» The task
Print exactly the lines below between the line containing "Essentials | Bracciale a" and the line containing "total: 76.89 -> 107.16", counting both of those lines. Leave pictures out.

Source data: Begin

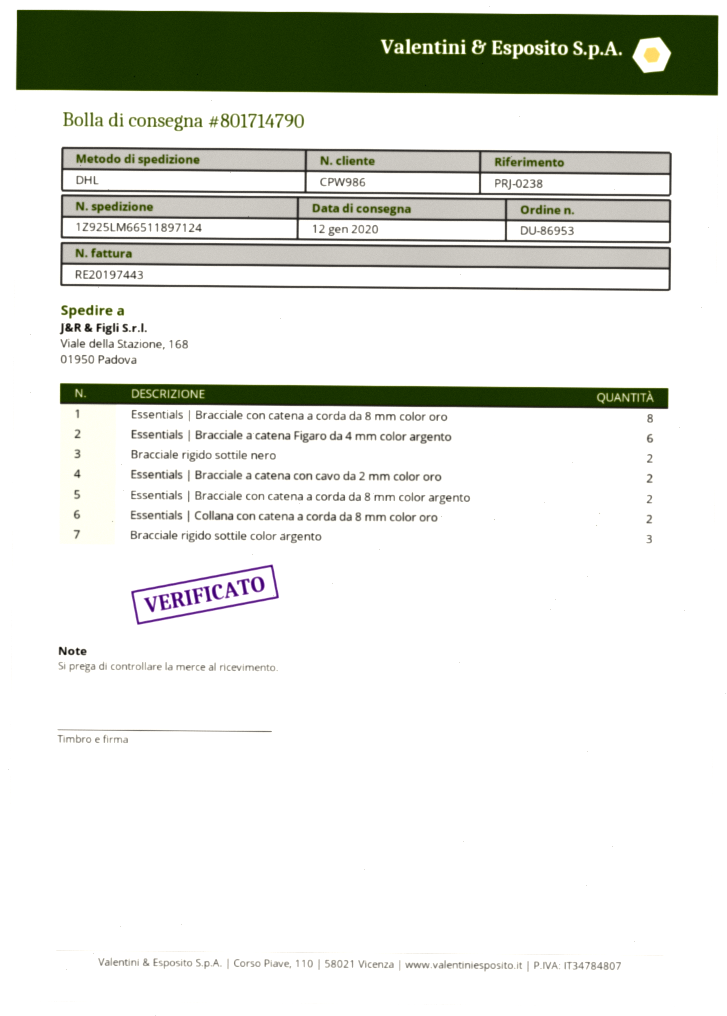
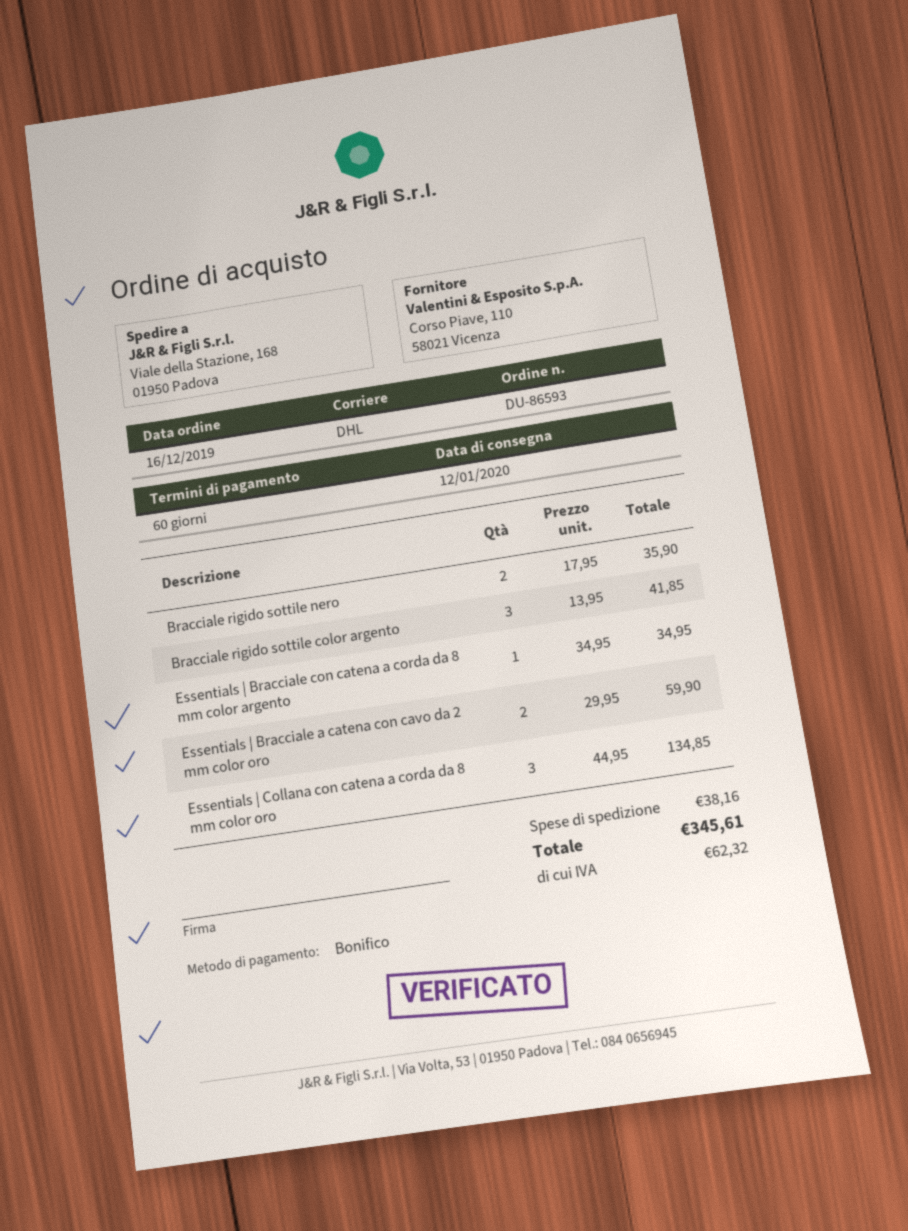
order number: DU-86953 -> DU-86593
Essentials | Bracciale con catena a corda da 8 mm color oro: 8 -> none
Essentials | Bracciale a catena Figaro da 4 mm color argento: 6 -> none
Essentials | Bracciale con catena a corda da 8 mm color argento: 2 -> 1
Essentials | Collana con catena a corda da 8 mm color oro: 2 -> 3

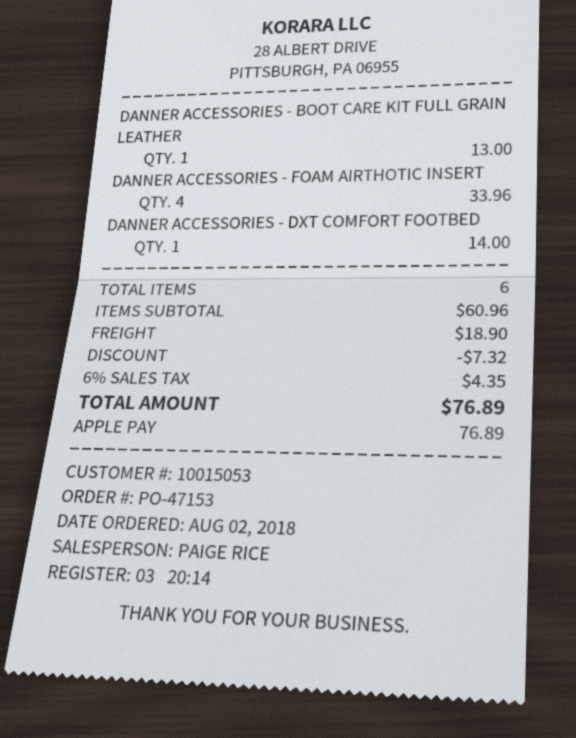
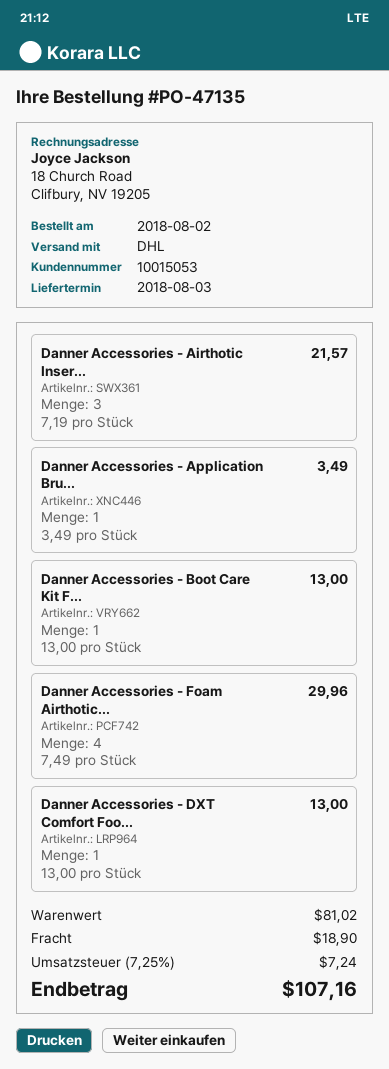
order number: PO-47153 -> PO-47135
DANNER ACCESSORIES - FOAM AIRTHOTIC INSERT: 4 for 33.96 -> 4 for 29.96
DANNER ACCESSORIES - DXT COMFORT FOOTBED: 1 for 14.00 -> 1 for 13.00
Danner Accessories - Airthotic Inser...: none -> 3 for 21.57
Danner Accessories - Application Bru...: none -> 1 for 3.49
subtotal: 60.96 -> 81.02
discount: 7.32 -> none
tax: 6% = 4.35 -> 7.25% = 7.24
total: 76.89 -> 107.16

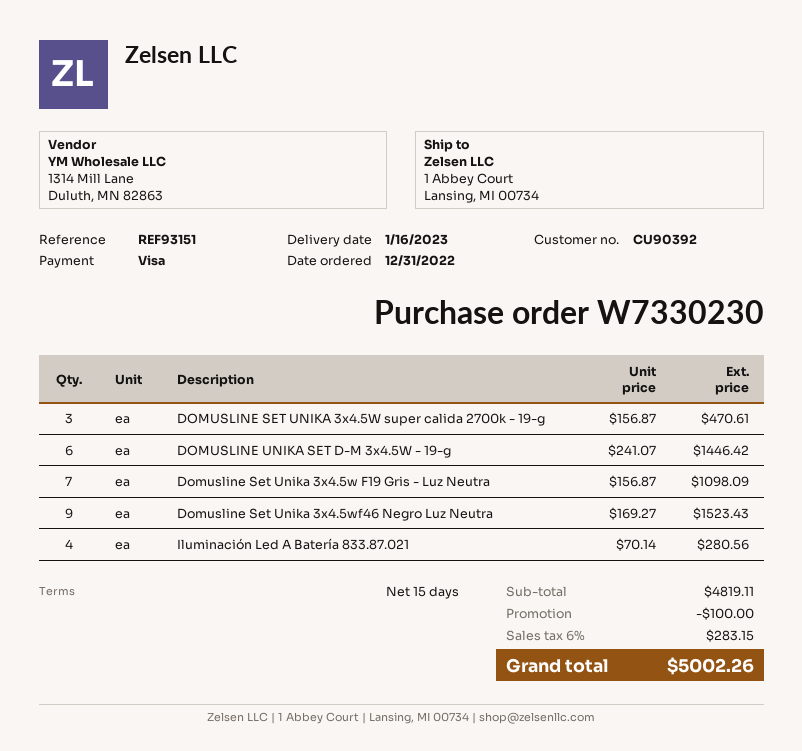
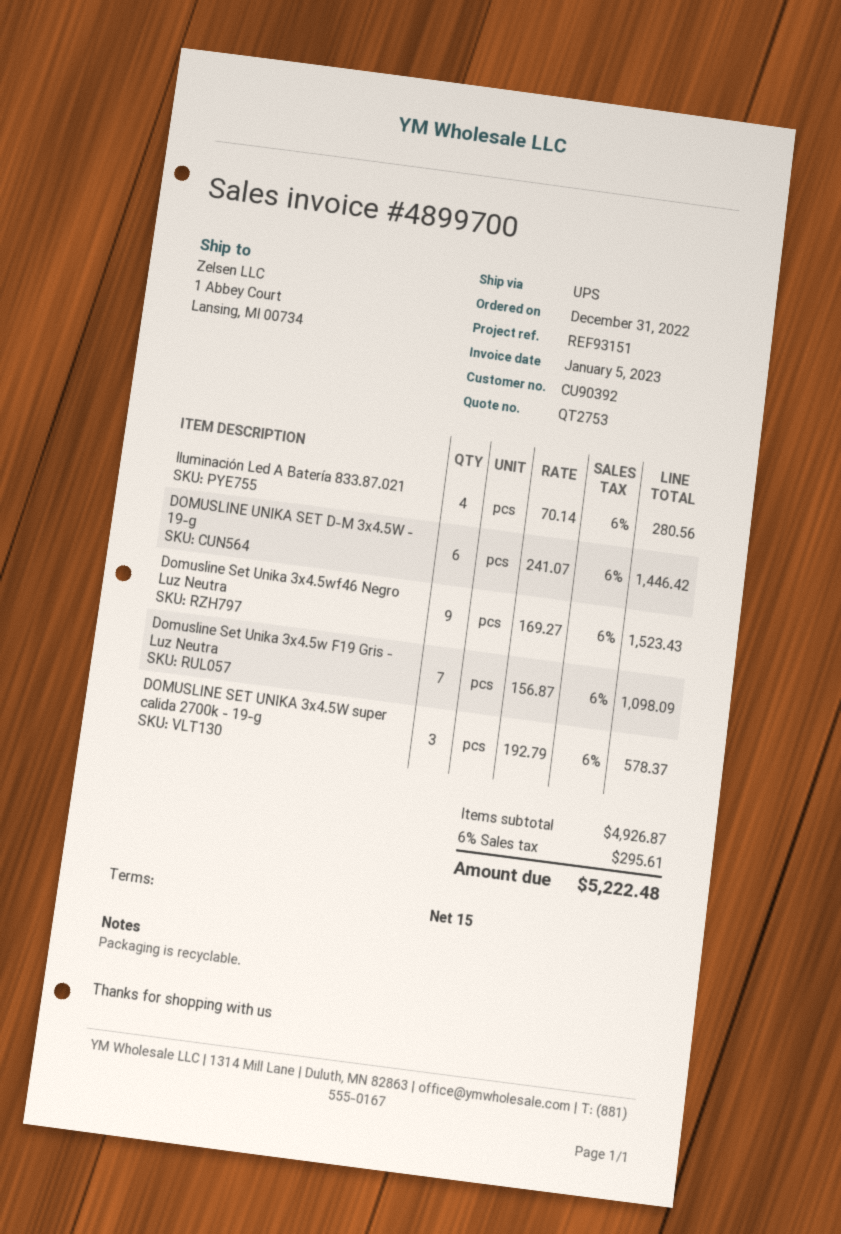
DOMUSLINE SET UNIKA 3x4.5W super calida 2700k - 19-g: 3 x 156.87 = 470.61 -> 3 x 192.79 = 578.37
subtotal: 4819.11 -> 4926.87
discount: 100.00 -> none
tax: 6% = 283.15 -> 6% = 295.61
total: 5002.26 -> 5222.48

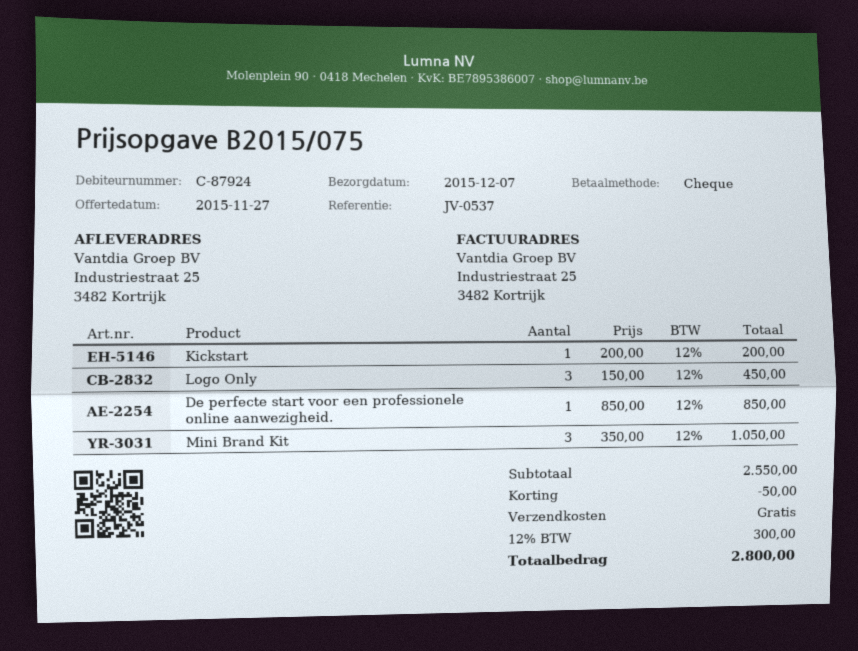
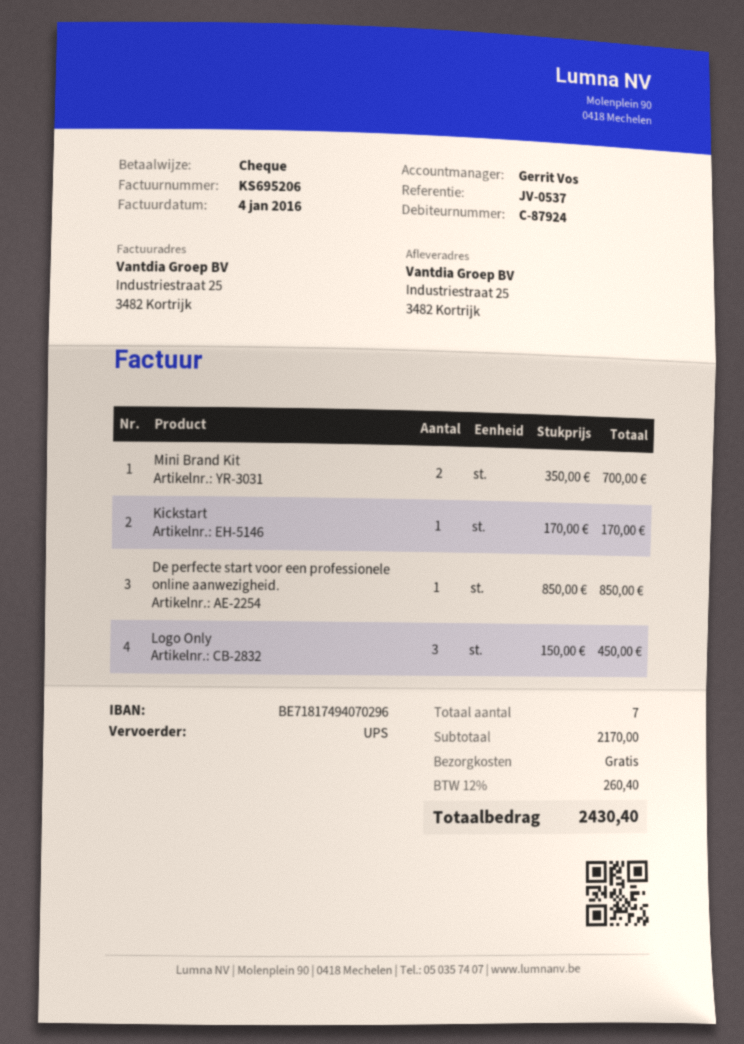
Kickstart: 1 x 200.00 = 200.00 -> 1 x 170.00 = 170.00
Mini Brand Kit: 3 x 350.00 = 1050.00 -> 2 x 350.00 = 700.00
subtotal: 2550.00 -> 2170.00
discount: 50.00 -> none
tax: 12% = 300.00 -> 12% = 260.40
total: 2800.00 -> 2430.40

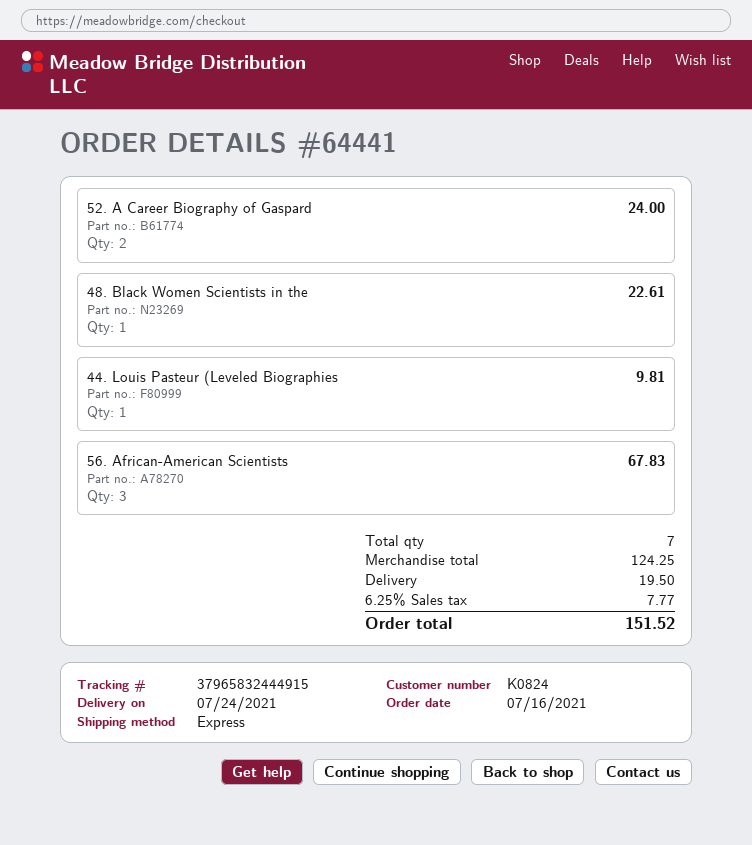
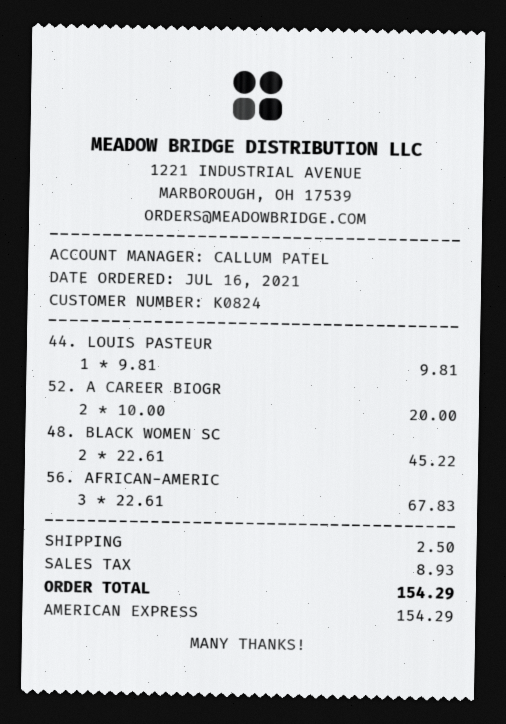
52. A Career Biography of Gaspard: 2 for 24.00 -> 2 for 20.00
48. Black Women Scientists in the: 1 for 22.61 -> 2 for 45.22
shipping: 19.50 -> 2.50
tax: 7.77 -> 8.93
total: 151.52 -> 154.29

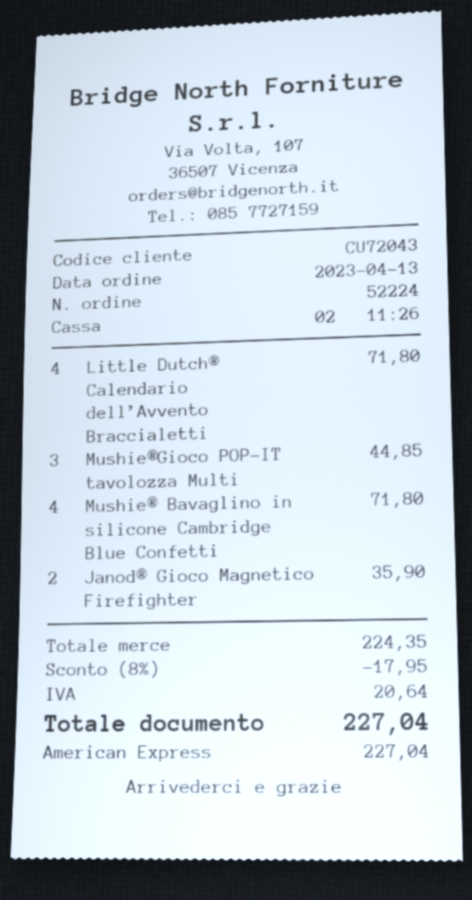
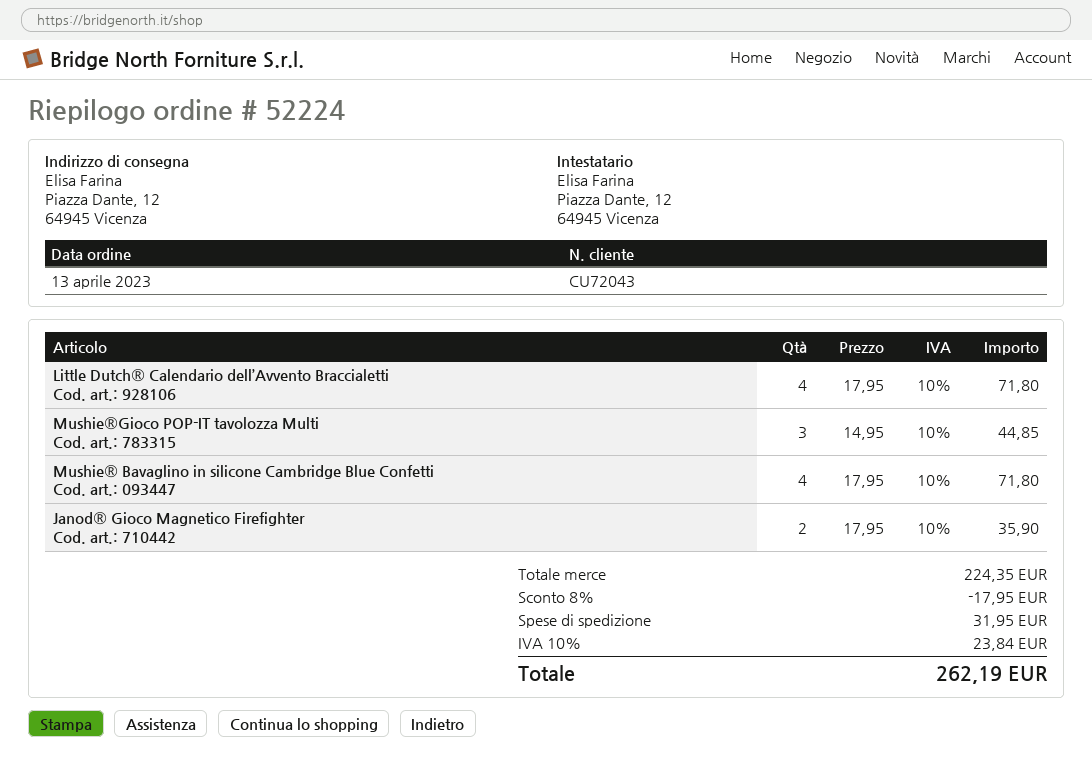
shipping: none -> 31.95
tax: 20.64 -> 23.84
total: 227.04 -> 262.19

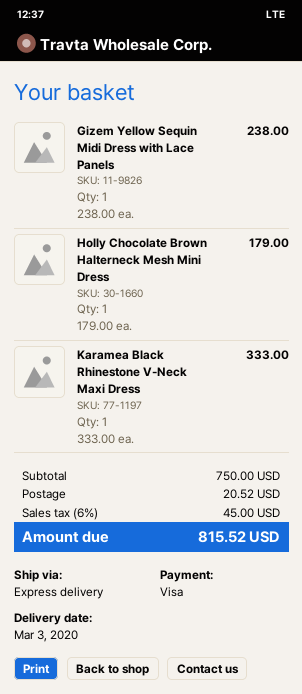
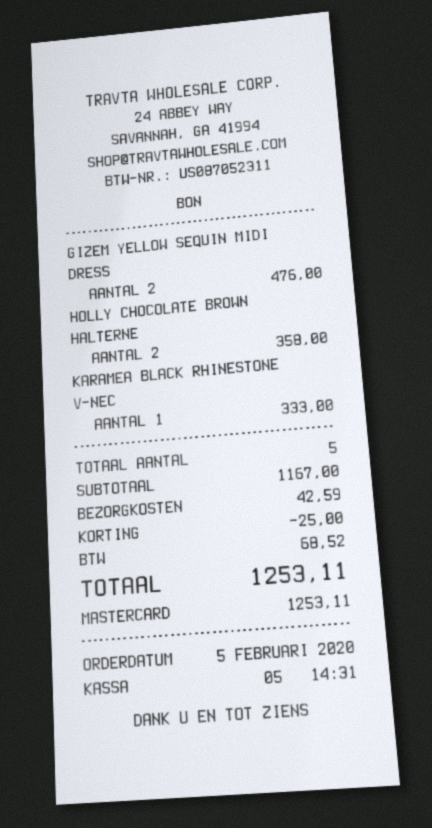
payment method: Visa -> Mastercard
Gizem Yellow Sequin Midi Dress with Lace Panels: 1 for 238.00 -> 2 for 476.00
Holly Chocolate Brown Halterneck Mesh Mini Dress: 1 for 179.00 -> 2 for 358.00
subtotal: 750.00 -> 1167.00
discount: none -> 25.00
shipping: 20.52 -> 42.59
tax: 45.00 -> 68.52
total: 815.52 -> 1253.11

Source data: End

» Answer
Essentials | Bracciale a catena Figaro da 4 mm color argento: 6 -> none
Essentials | Bracciale con catena a corda da 8 mm color argento: 2 -> 1
Essentials | Collana con catena a corda da 8 mm color oro: 2 -> 3

order number: PO-47153 -> PO-47135
DANNER ACCESSORIES - FOAM AIRTHOTIC INSERT: 4 for 33.96 -> 4 for 29.96
DANNER ACCESSORIES - DXT COMFORT FOOTBED: 1 for 14.00 -> 1 for 13.00
Danner Accessories - Airthotic Inser...: none -> 3 for 21.57
Danner Accessories - Application Bru...: none -> 1 for 3.49
subtotal: 60.96 -> 81.02
discount: 7.32 -> none
tax: 6% = 4.35 -> 7.25% = 7.24
total: 76.89 -> 107.16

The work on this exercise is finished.